Даже с высоты этой внезапной фазы динамизма и желания радикальных политических действий Кромвель не утерял связи с политической реальностью. Он понимал, что об избранном парламенте теперь не могло быть и речи, так как он, несомненно, будет так же враждебно относиться к армии и к реформам, как «охвостье», но он был за созыв избранных парламентов в будущем. Хотя он и не готов был предсказать, «как скоро Бог приспособит людей к такому положению вещей», однако он сказал назначенному собранию, когда оно собралось в июле 1653 года: «Никто не может желать этого (избранного парламента) сильнее, чем я»[180]
, — мнение, повторенное в декларации назначенного собрания вскоре после их встречи, о том, что «нашими потомками… мы предполагаем, все еще будут управлять последующие парламенты». То, что инициатива Кромвеля в созыве назначенного собрания отчасти принадлежала Харрисону, также предполагает, что собранные церкви и радикальные секты имели небольшое право голоса при выборах. Около 144 человек с «одобренной верностью и честностью» были наконец избраны для заседания в новом собрании, но из них известны только 15 человек, отрекомендованных собранными церквями. В течение мая их назначения очень крепко держались в руках Кромвеля и высших офицеров армии. Социальный статус и благосостояние избранных, в основном, были ниже, чем тех, кого избирали в обычные парламенты семнадцатого века, но подавляющее большинство их были дворянами; некоторые служили в предыдущих парламентах и многие обучались в университете и в обществе адвокатов и были мировыми судьями. По иронии продавец кож из Лондона Прейз-Год Бербонс, от которого собрание получило свое современное прозвище «Бербоиский парламент», не был его типичным членом.Однако не сказано, что Кромвель остался безучастным к чувству оптимистического ожидания, которое было отражено в письмах, полученных им в то время от индепендентских собраний, распространившихся по всей стране, как, например, из Герифордшира, где, с одной стороны, его отождествляли со «средством для перевода нации от угнетения к свободе из рук испорченных людей и святым» и, с другой стороны, самих себя как тех, кто «живет, чтобы увидеть дни, которые страстно желали увидеть наши отцы, и собрать урожай их надежд»[181]
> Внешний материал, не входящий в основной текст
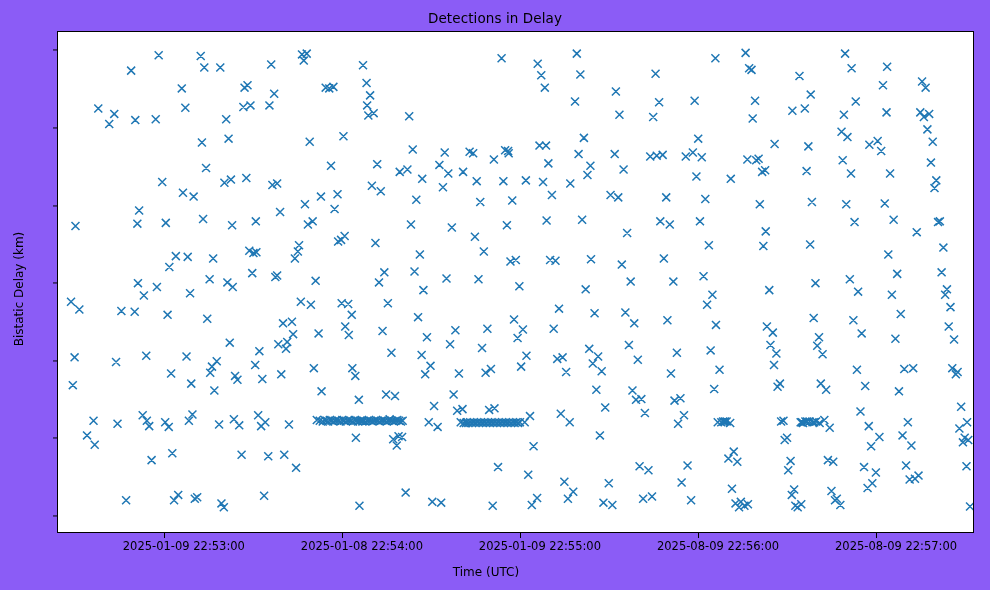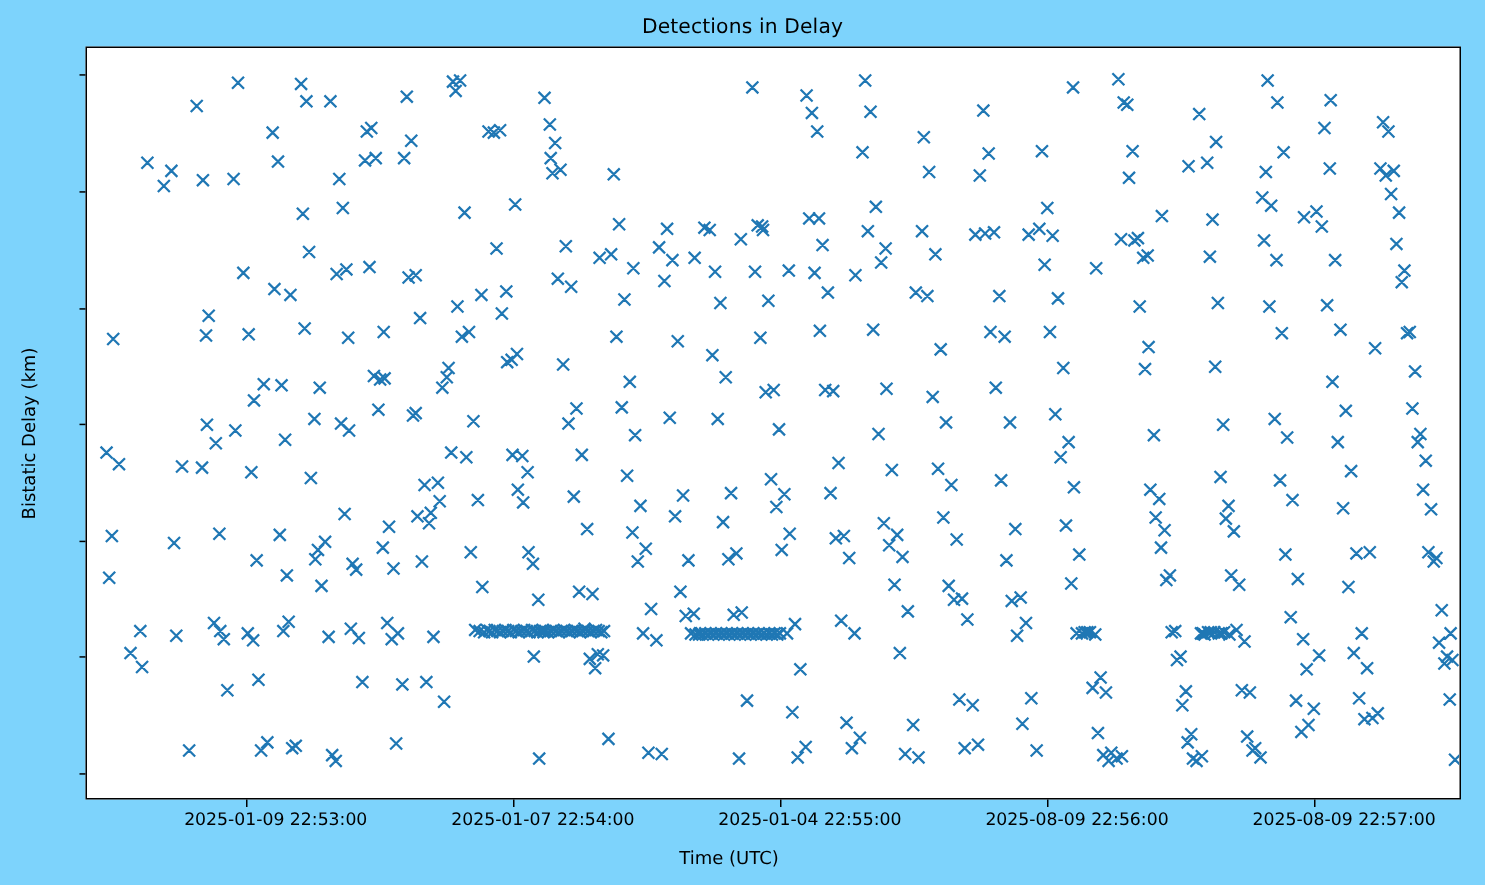"Detections in Delay" #figure { background: #7dd3fc -> #8b5cf6 }
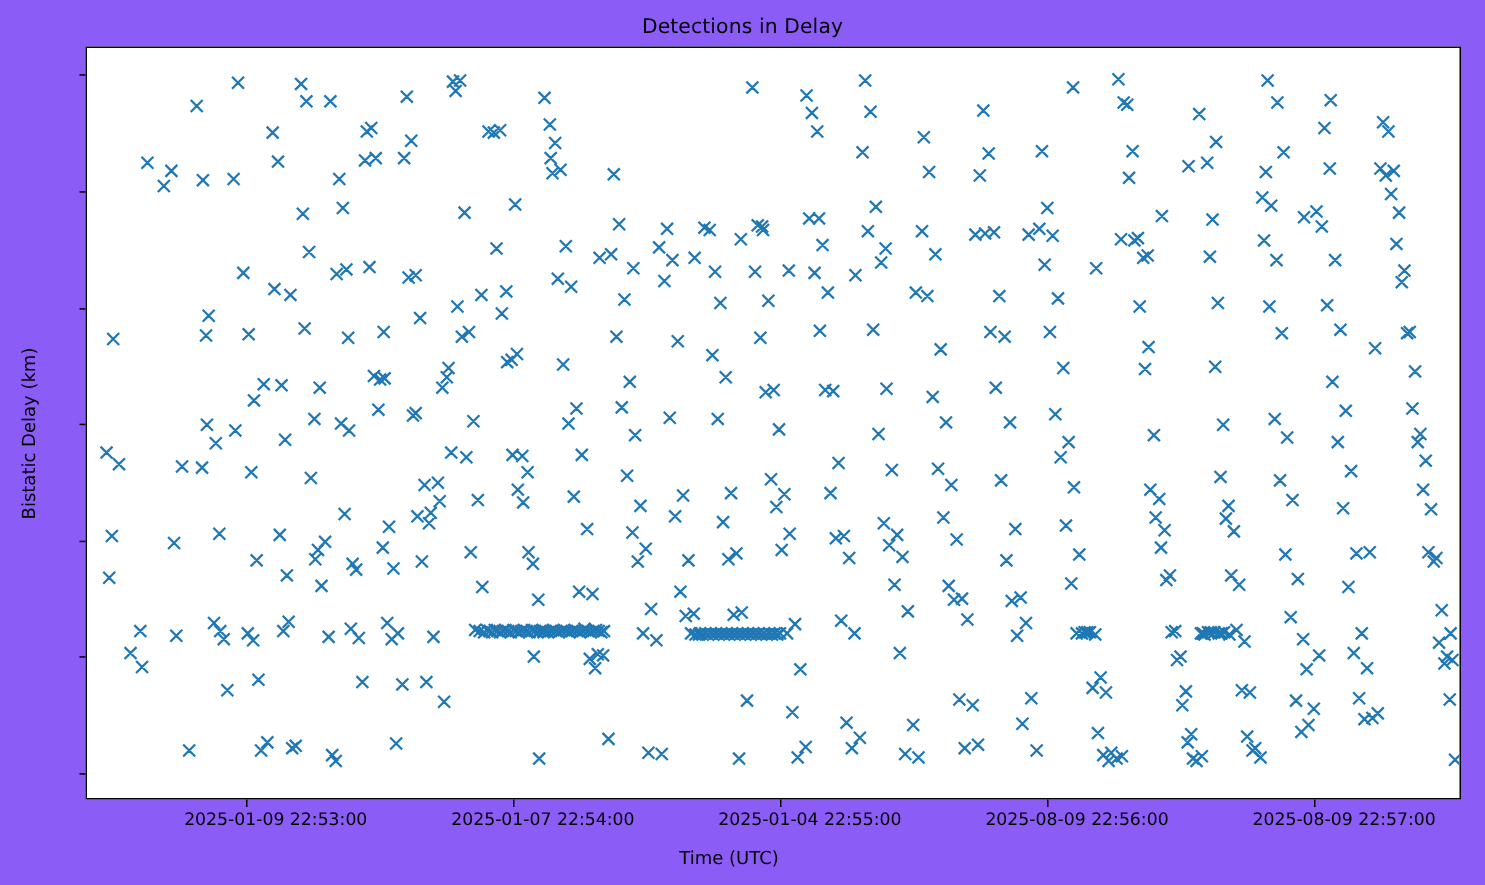"2025-01-07 22:54:00" div.xtick-label { text: 2025-01-07 -> 2025-01-08 }
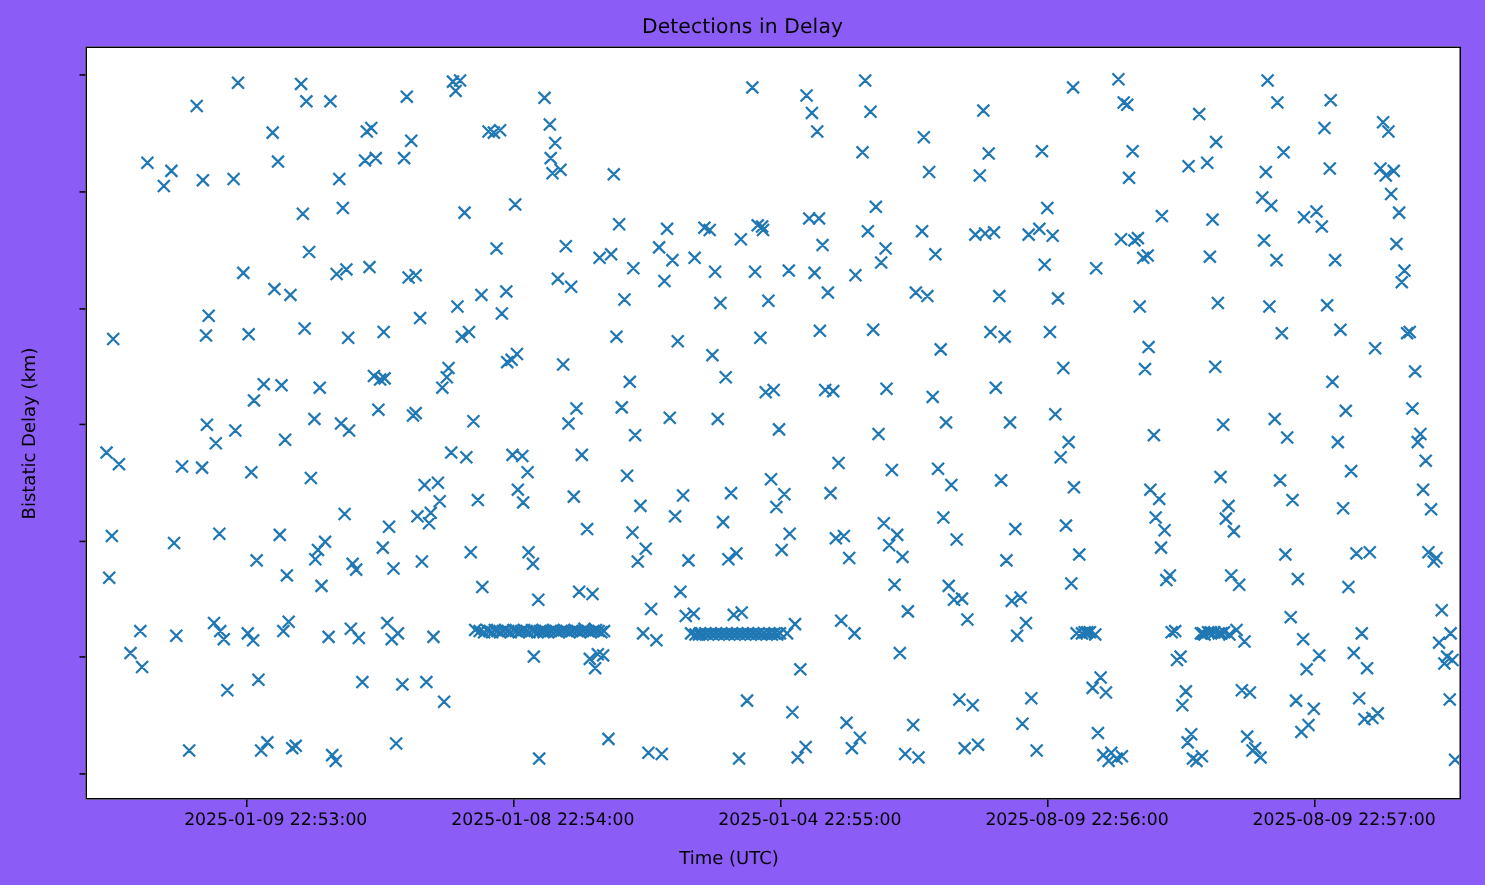"2025-01-04 22:55:00" div.xtick-label { text: 2025-01-04 -> 2025-01-09 }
. Эти настроения были похожи на те, которые в это время выразил Кромвель: он надеялся (согласно декларации армии от 22 апреля), что назначенное собрание принесет «плоды справедливой и праведной реформации, о которой так долго молились и которую так долго желали… для подкрепления всех тех сердец, которые задыхались от всего происходящего»[182]. Но самым драматичным и полным примером ожидания Кромвелем тысячелетнего царствования Христа является его удивительная пространная речь при открытии Бербонского парламента 4 июля 1653 года, которую он произнес со слезами (временами), скатывающимися по его щекам, и в восторженном стиле, возрождающем старые методы евангелического проповедника. Он сказал им, что они являлись наследниками божьего благословения. Следовательно, «власть переходит к вам по неизбежности, путями божьего провидения». Он продолжал: «Я признаю, что никогда не ожидал увидеть такого дня, как этот — возможно, также и вы, когда Иисус Христос должен быть признан, как сейчас, в этот день и в Его деяниях… Я говорю, вы собраны по высшему призыву. И мы должны осторожно говорить или думать, так как это может оказаться входной дверью к делам, обещанным нам Богом, которые были предсказаны, которые Он вложил в сердца Его людей, чтобы их ожидали и на них надеялись… Действительно, я думаю, что-то есть у двери, мы на пороге»[183].